WXXL (106.7 FM) is a commercial radio station licensed to Tavares, Florida, and serving the Greater Orlando - Central Florida radio market. The station airs a Top 40/CHR radio format and is owned by iHeartMedia. The studios and offices on Maitland Center Drive in Maitland.

WXXL has an effective radiated power (ERP) of 100,000 watts.  The transmitter is on Story Road at Veterans Memorial Park in Winter Garden.

History
WXXL first began broadcasting in 1969 under the call sign WLBE-FM, as an MOR-format radio station.

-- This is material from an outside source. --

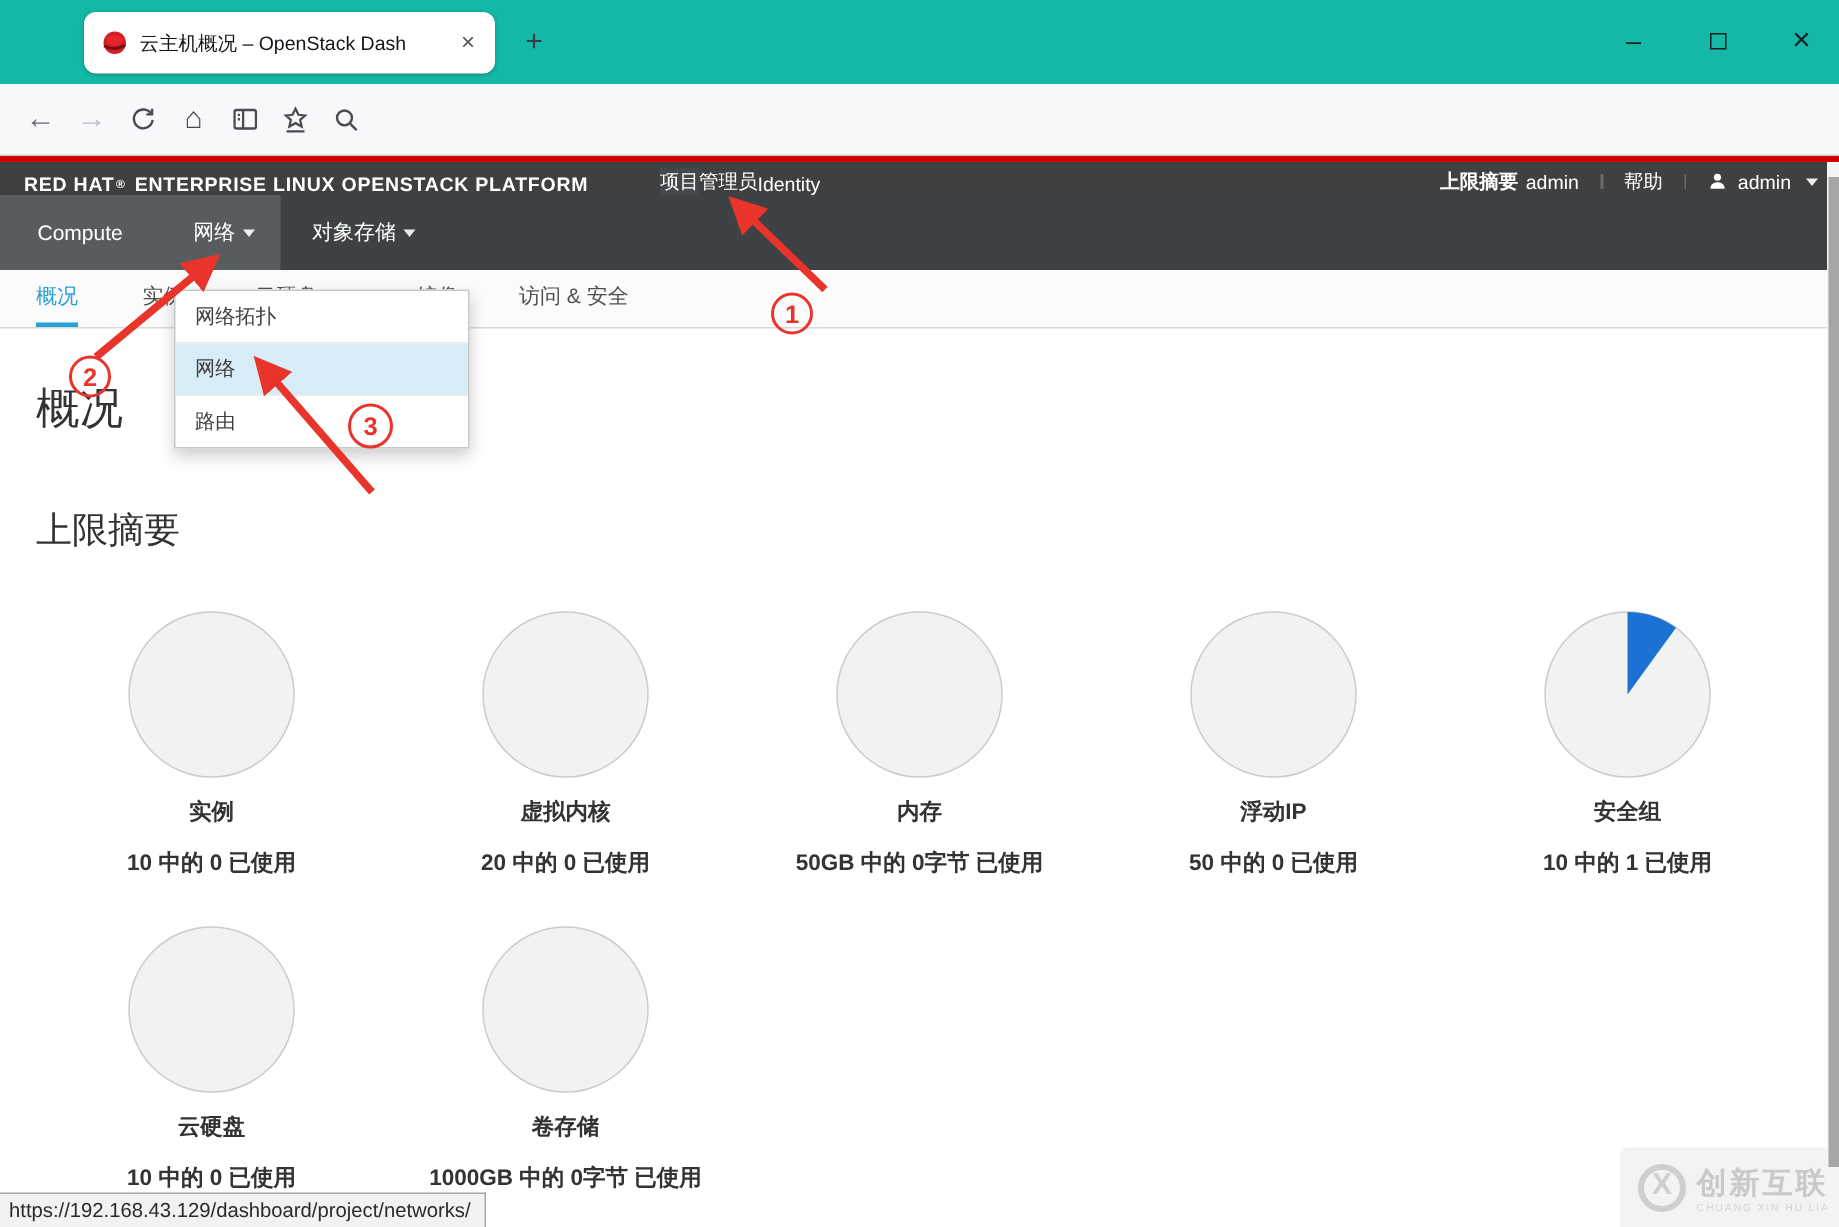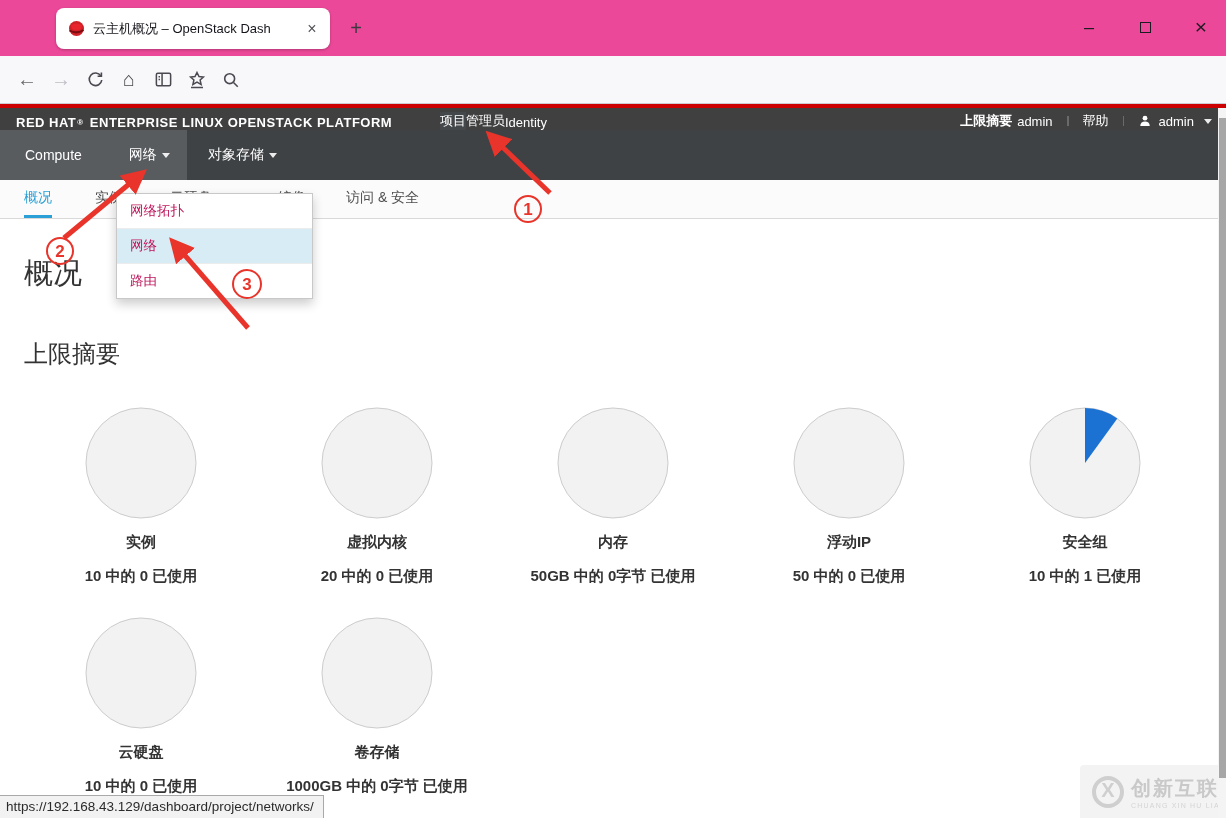"云主机概况 – OpenStack Dash" #titlebar { background: #ec4899 -> #14b8a6 }
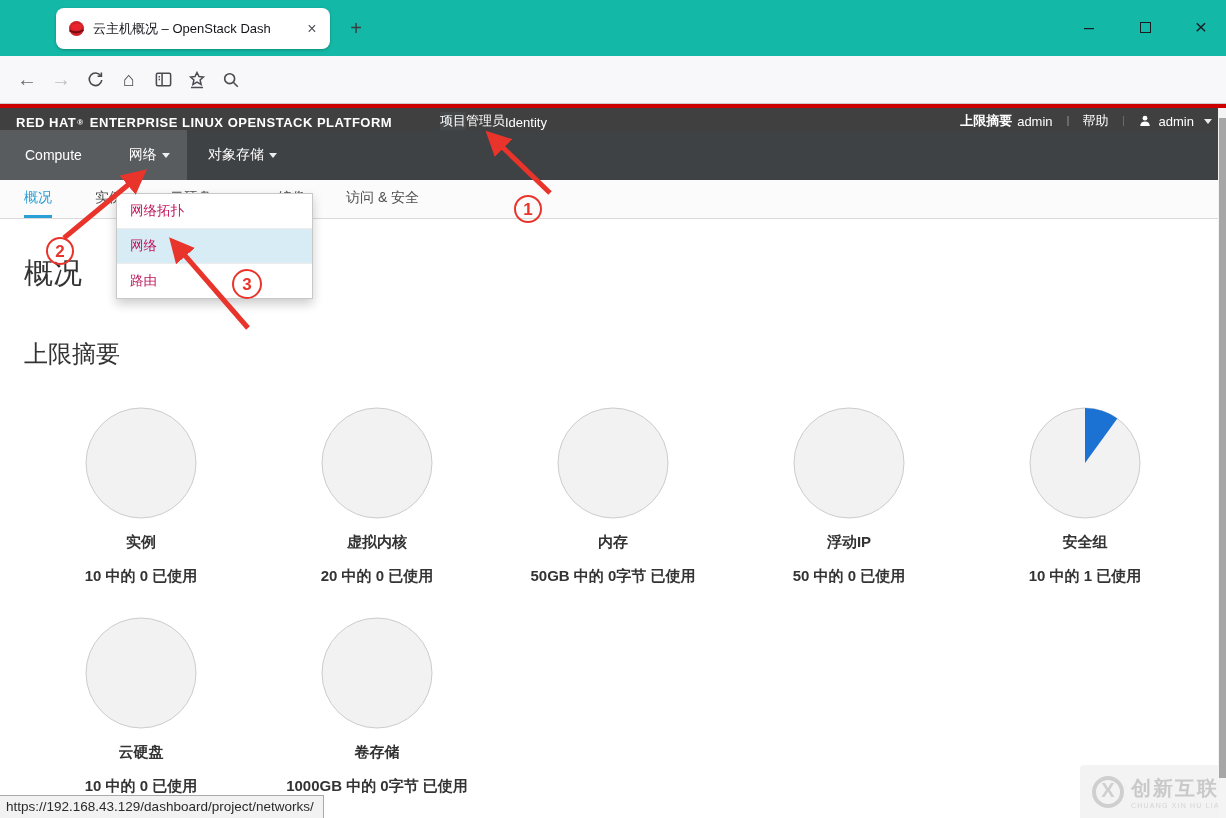"网络拓扑" .dd-item { color: #be185d -> #404040 }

It was the sister station of WLBE (790 AM), also licensed to Leesburg. In 1977, the station was known as Y-106 broadcasting an adult contemporary format. The station first gained notice as a Top 40 radio station by the fall of 1984 as Leesburg-licensed WHLY-FM, still using the moniker Central Florida's Y-106. Shorter afterward, WDBO became an adult contemporary station. Among the personalities at the station in this era were Shadow, who hosted a music-intensive morning show, and program director Rick Stacy, now at WOCL.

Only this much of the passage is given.